▸ **What you should do**: If a line in the data below contains the word "modules", copy it out.

++++ Data for review ++++

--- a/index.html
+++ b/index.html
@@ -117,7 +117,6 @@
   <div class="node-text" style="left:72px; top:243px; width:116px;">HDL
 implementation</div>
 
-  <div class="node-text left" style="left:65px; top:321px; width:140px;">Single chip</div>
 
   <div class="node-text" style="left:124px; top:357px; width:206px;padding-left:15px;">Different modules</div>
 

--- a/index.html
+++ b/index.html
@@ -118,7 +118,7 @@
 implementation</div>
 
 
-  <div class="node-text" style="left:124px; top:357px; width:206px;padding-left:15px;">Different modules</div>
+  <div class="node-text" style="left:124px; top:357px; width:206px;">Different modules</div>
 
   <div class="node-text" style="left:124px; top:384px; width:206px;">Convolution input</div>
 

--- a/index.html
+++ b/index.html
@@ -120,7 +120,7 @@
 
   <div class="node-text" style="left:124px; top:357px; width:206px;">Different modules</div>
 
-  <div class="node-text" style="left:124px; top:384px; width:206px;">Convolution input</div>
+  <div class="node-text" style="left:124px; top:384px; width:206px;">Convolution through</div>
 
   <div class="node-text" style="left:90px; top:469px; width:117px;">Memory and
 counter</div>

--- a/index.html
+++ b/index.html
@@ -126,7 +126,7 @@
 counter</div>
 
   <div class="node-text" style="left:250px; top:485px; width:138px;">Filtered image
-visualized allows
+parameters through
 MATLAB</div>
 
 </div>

++++
++++ Data for review ++++

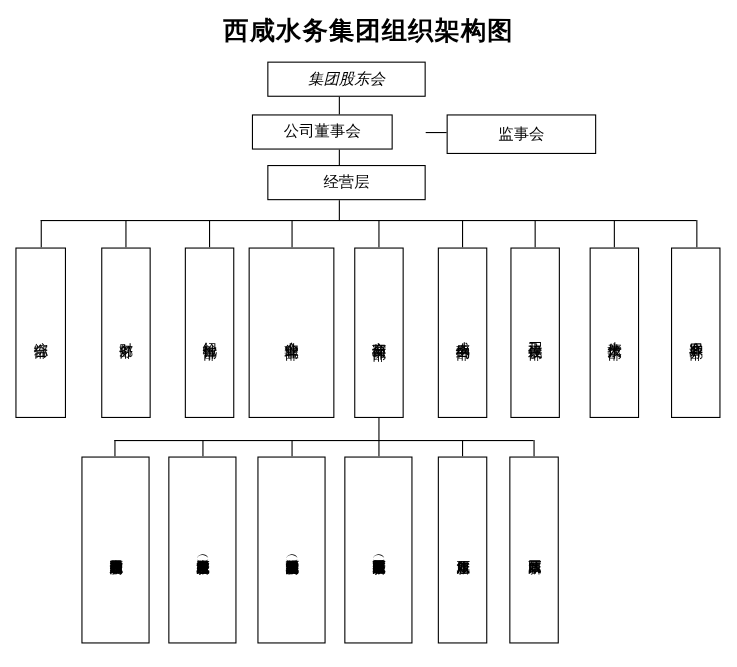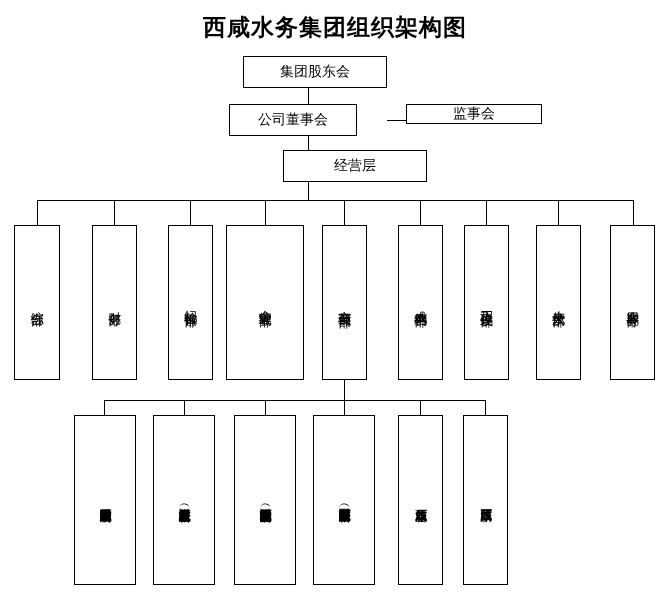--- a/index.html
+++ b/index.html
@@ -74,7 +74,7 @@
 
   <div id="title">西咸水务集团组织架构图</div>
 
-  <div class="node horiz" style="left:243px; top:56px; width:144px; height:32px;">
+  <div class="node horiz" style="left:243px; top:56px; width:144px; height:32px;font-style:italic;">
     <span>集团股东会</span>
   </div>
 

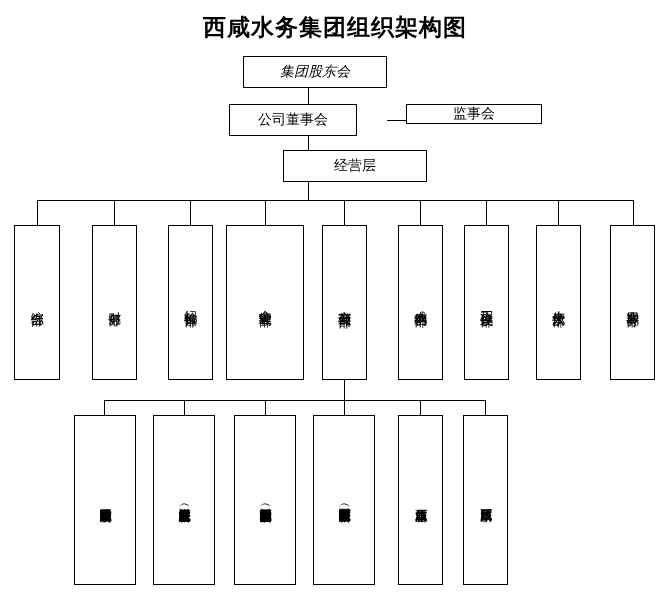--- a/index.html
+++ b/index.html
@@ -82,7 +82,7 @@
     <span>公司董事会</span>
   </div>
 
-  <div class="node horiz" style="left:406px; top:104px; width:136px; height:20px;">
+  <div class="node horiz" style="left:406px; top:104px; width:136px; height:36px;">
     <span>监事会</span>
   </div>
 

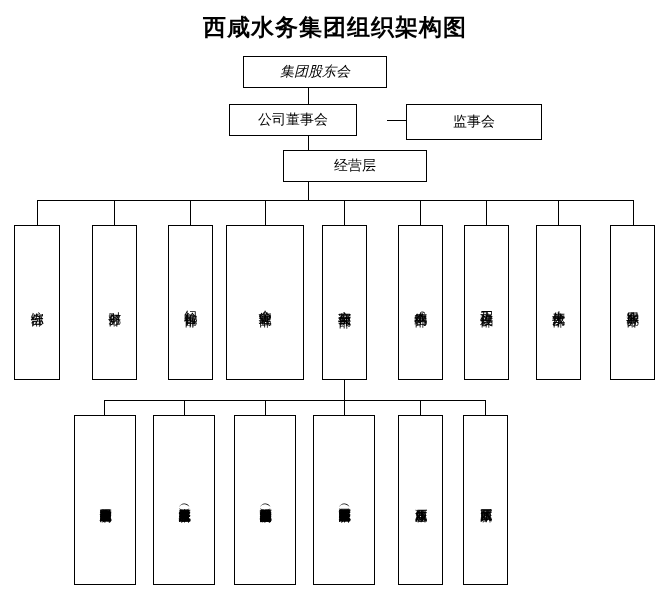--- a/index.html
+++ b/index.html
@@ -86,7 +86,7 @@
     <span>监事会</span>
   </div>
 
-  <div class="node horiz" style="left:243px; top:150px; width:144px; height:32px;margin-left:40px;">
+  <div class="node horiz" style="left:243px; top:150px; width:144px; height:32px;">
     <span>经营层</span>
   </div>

++++

▸ **Response**:
   <div class="node-text" style="left:124px; top:357px; width:206px;padding-left:15px;">Different modules</div>
-  <div class="node-text" style="left:124px; top:357px; width:206px;padding-left:15px;">Different modules</div>
+  <div class="node-text" style="left:124px; top:357px; width:206px;">Different modules</div>
   <div class="node-text" style="left:124px; top:357px; width:206px;">Different modules</div>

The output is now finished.